● **Data provided**

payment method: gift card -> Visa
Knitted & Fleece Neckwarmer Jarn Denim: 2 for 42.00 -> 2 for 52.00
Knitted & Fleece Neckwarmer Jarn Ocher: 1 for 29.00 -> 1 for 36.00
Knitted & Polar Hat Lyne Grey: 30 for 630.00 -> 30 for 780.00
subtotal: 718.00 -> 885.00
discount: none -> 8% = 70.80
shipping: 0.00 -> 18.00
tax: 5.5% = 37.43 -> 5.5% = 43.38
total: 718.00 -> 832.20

...

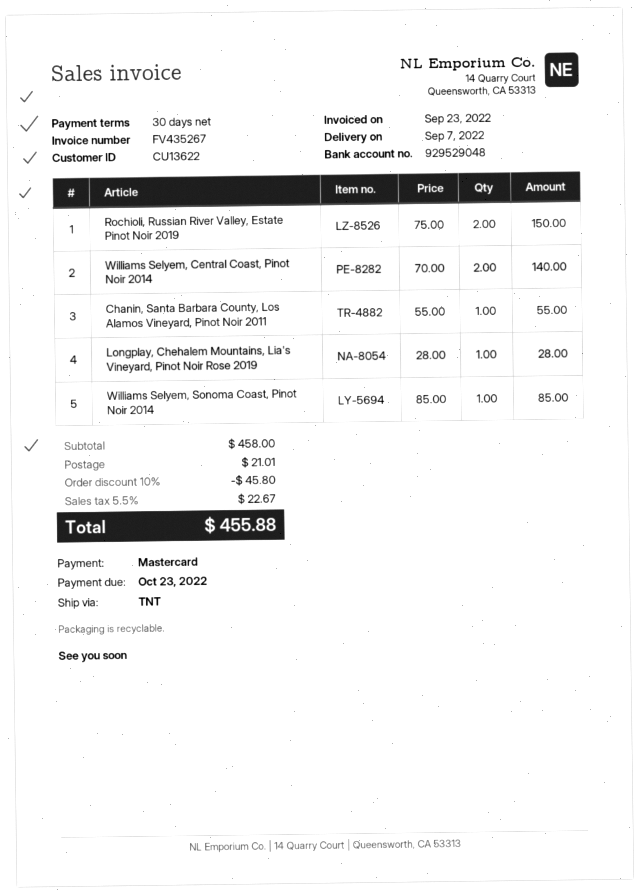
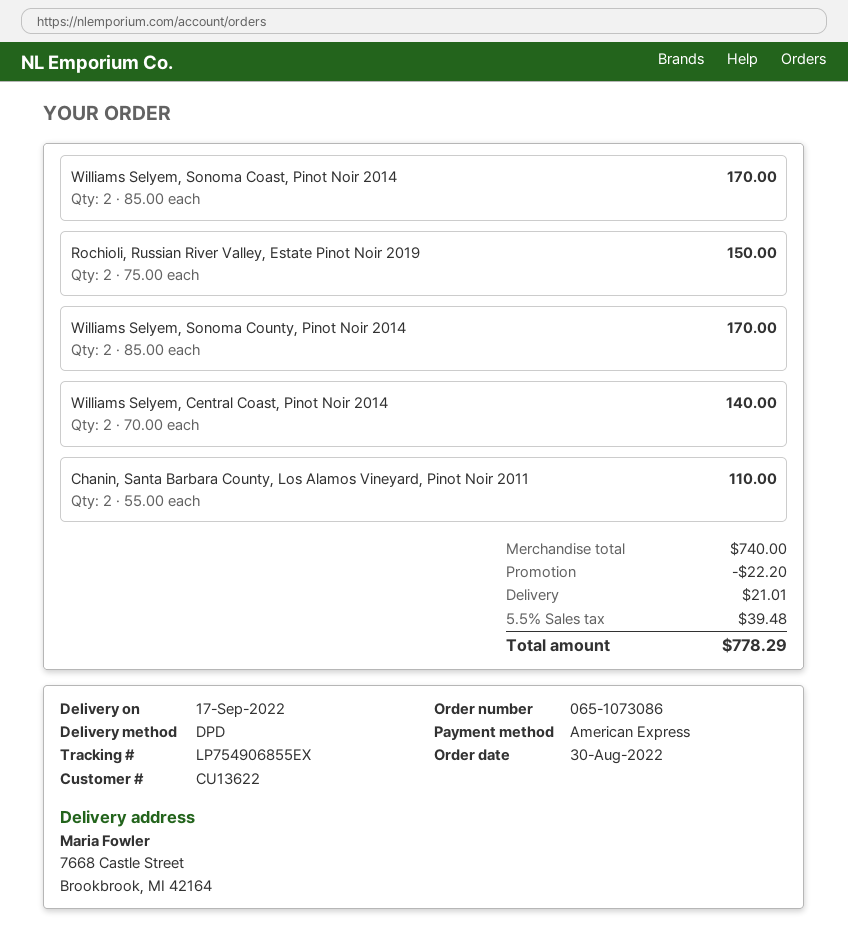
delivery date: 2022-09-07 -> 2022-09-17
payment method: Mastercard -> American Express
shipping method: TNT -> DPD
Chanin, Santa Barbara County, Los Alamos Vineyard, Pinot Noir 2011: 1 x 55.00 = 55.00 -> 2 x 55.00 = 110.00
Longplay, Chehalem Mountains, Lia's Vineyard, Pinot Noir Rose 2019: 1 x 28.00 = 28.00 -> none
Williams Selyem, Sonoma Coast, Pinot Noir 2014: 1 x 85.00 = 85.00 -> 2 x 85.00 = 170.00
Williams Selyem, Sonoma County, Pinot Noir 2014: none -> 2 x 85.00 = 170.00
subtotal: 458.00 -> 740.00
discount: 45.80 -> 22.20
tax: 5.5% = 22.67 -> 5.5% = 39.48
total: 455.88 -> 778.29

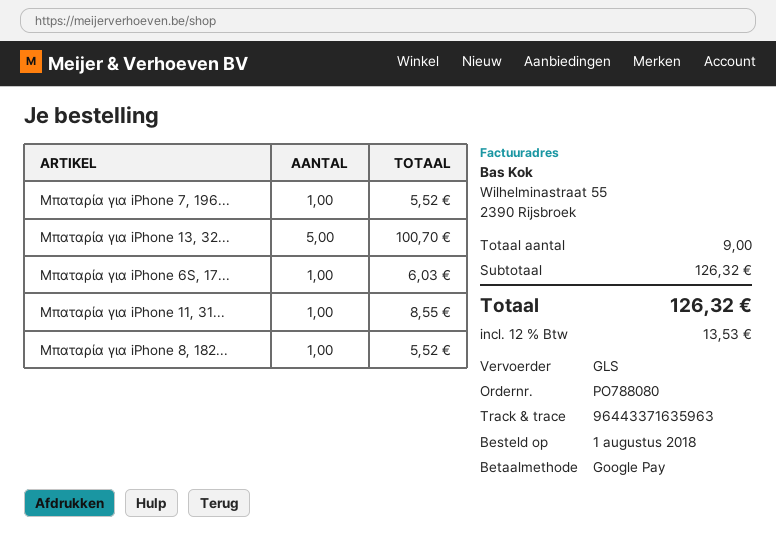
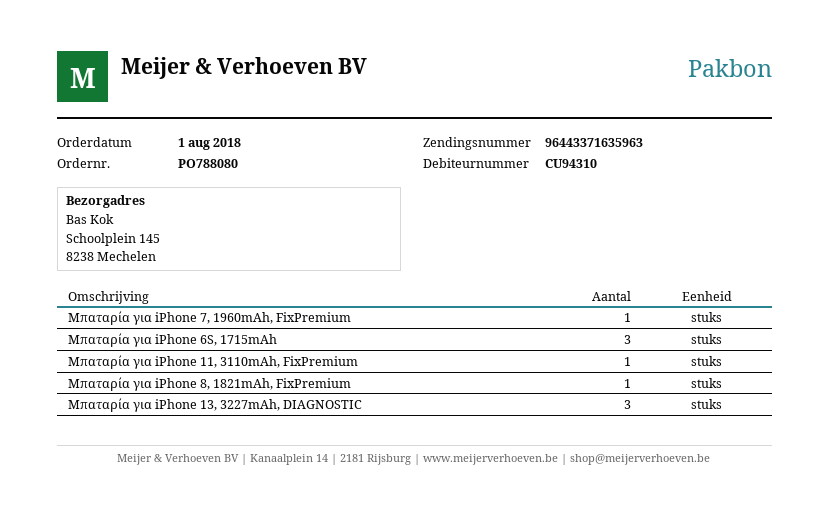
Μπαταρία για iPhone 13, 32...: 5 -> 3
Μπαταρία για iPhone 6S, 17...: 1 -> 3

● **Action item**
Go through the listing and copy each line that includes the string "County".

● **Output of the exercise**
Chanin, Santa Barbara County, Los Alamos Vineyard, Pinot Noir 2011: 1 x 55.00 = 55.00 -> 2 x 55.00 = 110.00
Williams Selyem, Sonoma County, Pinot Noir 2014: none -> 2 x 85.00 = 170.00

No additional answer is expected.